En plus d'habiter plusieurs jeux vidéo, dont Halo 3 de Microsoft, ces terres lointaines foulées par des princesses, des brigands, des hommes ailés et d'autres créatures mi-humaines mi-bêtes se sont aussi retrouvées en 2000 et 2005 au coeur de deux adaptations cinématographiques, plus ou moins convaincantes, sous la direction de Courtney Solomon. Jeremy Irons, Bruce Payne et Thora Birch y campaient les personnages clefs de cet univers imaginé par un homme qui «vivait dans un état d'hébétude, tout particulièrement quand il créait un monde nouveau», a indiqué cette semaine son épouse, Gail Carpenter.
Icône malgré lui de deux générations de joueurs, Gygax, qui ne rechignait pas à porter des chemises hawaïennes, aura été à plusieurs reprises la cible de mouvements conservateurs américains pour l'ensemble de son oeuvre. Le motif? Donjons et Dragons, selon ces groupes, incitait la jeunesse à la dérive, au meurtre, au suicide et aux rituels sataniques en les plongeant dans des mondes libertins où, au moyen de l'imagination, tout était possible.
Les seins nus de jeunes humanoïdes visibles sur la couverture de certains livres de référence de ce jeu ont également été montrés du doigt par des groupes religieux, dont le harcèlement a mené Gygax à faire appel aux services d'un garde du corps pendant quelques années, avait-il confié en 2005 dans une entrevue accordée au site spécialisé GameSpy.
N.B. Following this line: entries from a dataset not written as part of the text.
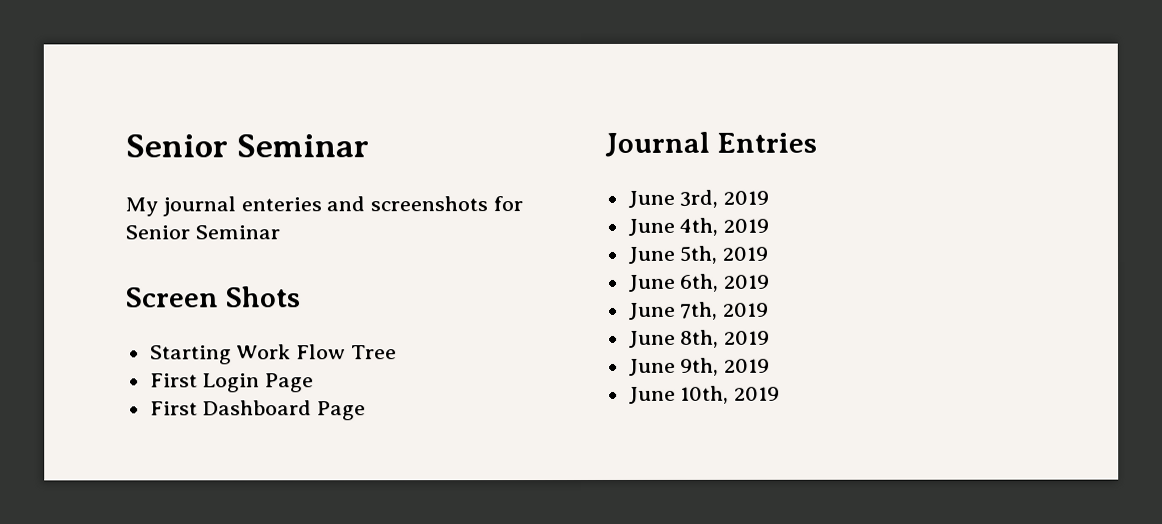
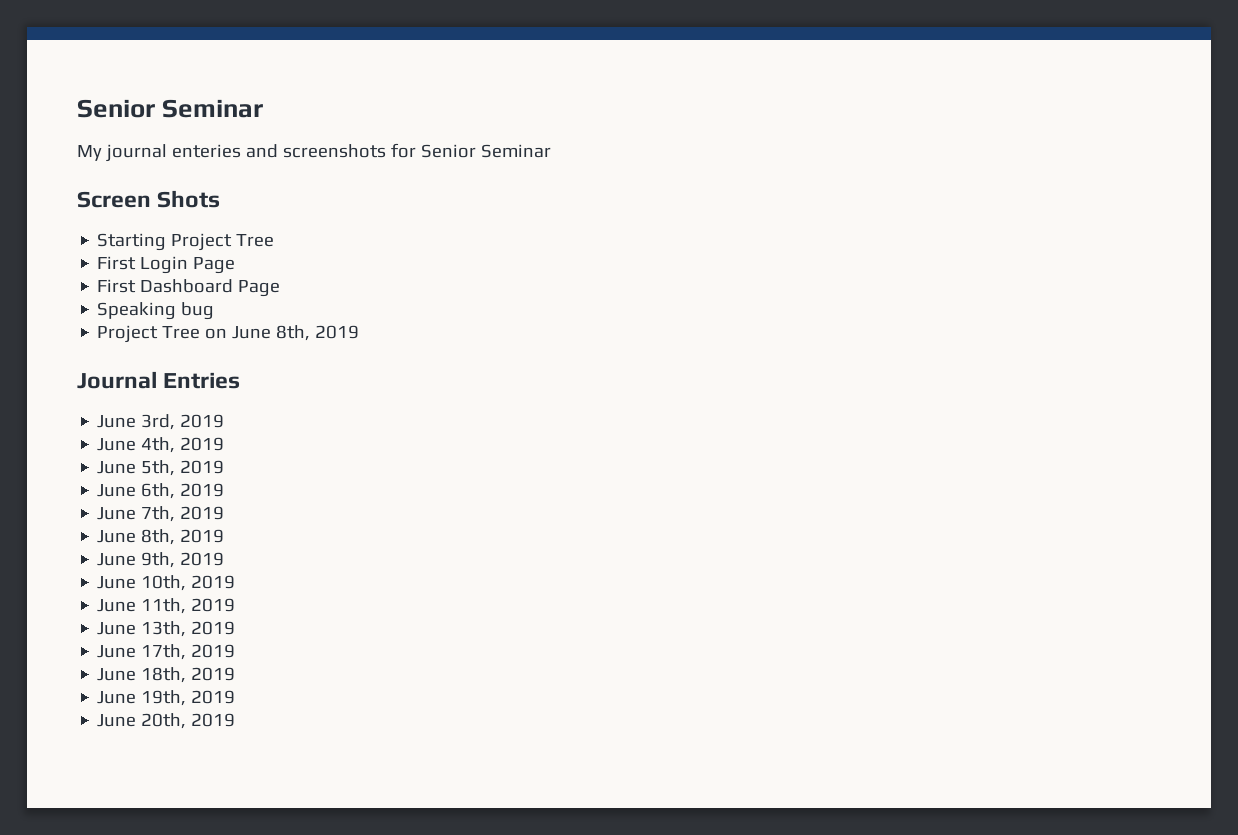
- Starting Work Flow Tree
+ Starting Project Tree
+ Speaking bug
+ Project Tree on June 8th, 2019
+ June 11th, 2019
+ June 13th, 2019
+ June 17th, 2019
+ June 18th, 2019
+ June 19th, 2019
+ June 20th, 2019

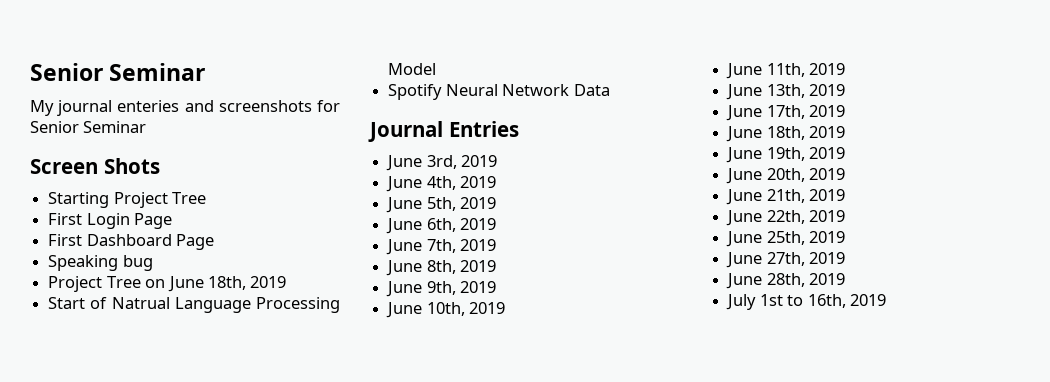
- Project Tree on June 8th, 2019
+ Project Tree on June 18th, 2019
+ Start of Natrual Language Processing Model
+ Spotify Neural Network Data
+ June 21th, 2019
+ June 22th, 2019
+ June 25th, 2019
+ June 27th, 2019
+ June 28th, 2019
+ July 1st to 16th, 2019

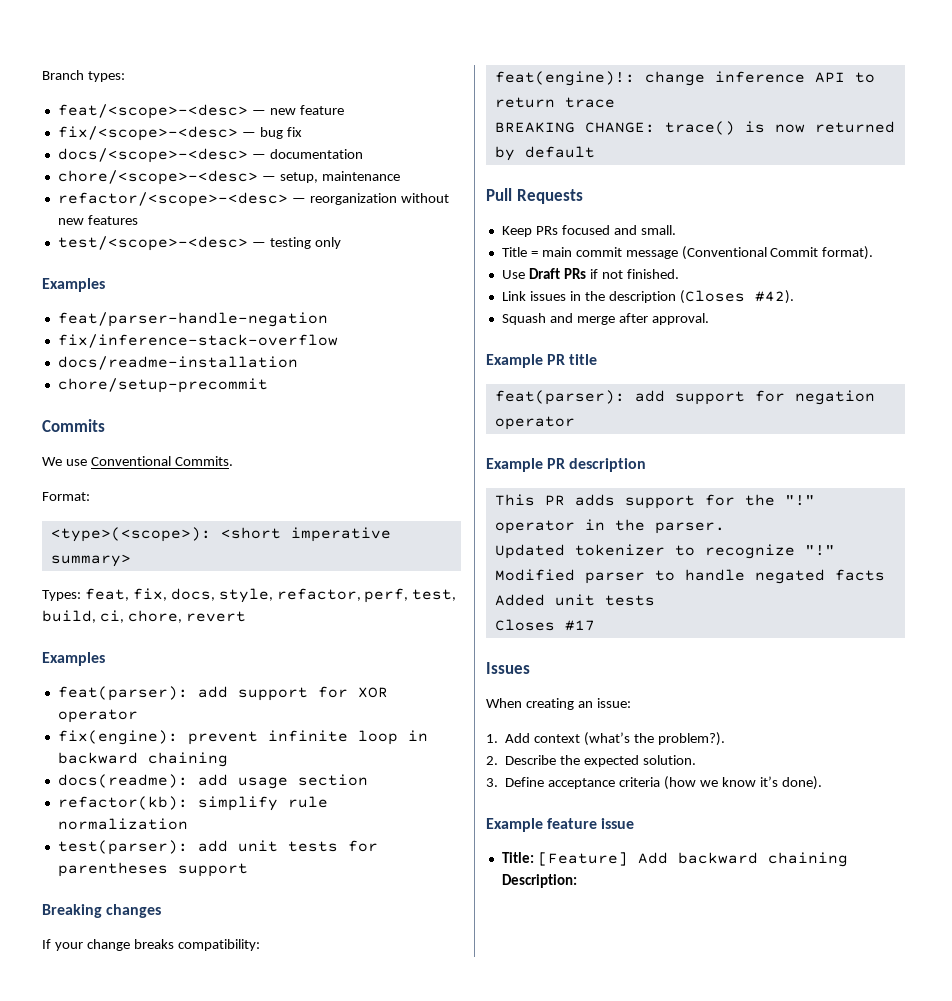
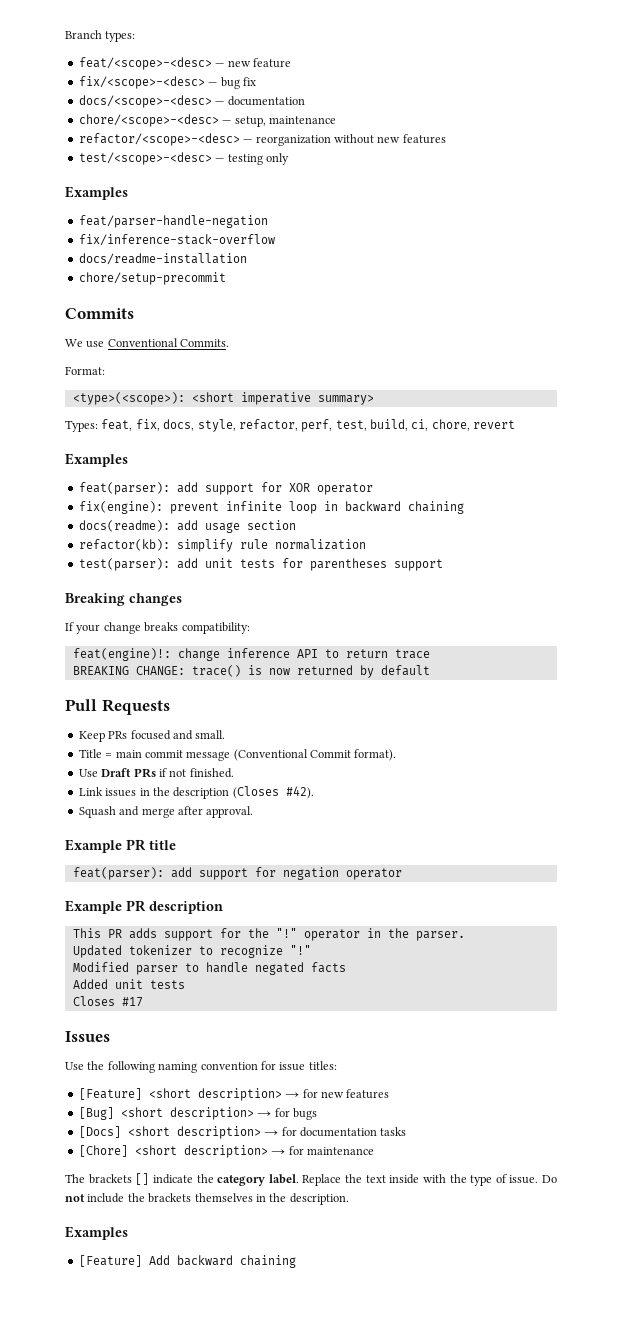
- When creating an issue:
- 1. Add context (what’s the problem?).
- 2. Describe the expected solution.
- 3. Define acceptance criteria (how we know it’s done).
- Example feature issue
- Title: [Feature] Add backward chaining Description:
+ Use the following naming convention for issue titles:
+ [Feature] <short description> → for new features
+ [Bug] <short description> → for bugs
+ [Docs] <short description> → for documentation tasks
+ [Chore] <short description> → for maintenance
+ The brackets [] indicate the category label. Replace the text inside with the type of issue. Do not include the brackets themselves in the description.
+ Examples
+ [Feature] Add backward chaining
Malgré ces déconvenues avec ce que Nietzsche aurait qualifié de «moraline», Gygax, qui souffrait depuis 2004 d'anévrisme cardiaque incurable, a précisé sa veuve, a toujours eu, à l'image des personnages qu'il a créés, assez de charisme, de sagesse et d'intelligence pour traverser toutes ces tempêtes. Toutefois, il n'aura pas eu assez de points de force et surtout de points de vie pour assister au lancement de la quatrième version de Donjons et Dragons, que la compagnie Wizards of the Coast, désormais propriétaire des droits de ce jeu, se prépare à lancer sur le marché entre juin et août prochains.
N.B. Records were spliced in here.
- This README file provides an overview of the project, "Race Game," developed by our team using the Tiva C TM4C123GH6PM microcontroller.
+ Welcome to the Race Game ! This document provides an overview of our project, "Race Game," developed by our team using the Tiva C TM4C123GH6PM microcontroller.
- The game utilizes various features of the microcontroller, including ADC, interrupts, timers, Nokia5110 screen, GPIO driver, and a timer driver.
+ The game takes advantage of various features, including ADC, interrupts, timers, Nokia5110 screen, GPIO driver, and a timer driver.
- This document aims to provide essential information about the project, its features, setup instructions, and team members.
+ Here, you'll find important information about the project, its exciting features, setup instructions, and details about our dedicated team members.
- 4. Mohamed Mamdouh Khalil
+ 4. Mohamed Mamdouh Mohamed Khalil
L'annonce en a été faite lors de la dernière «Gen Con» (Geneva Convention), tenue en août dernier à Indianapolis, aux États-Unis. Ce célèbre festival du jeu a été créé en 1968 par Gygax lui-même, cet homme de jeux dont la dernière sortie de table risque d'être soulignée lors de la prochaine édition de ce rendez-vous de rôlistes. En grand, comme l'impose l'oeuvre qu'il a léguée cette semaine.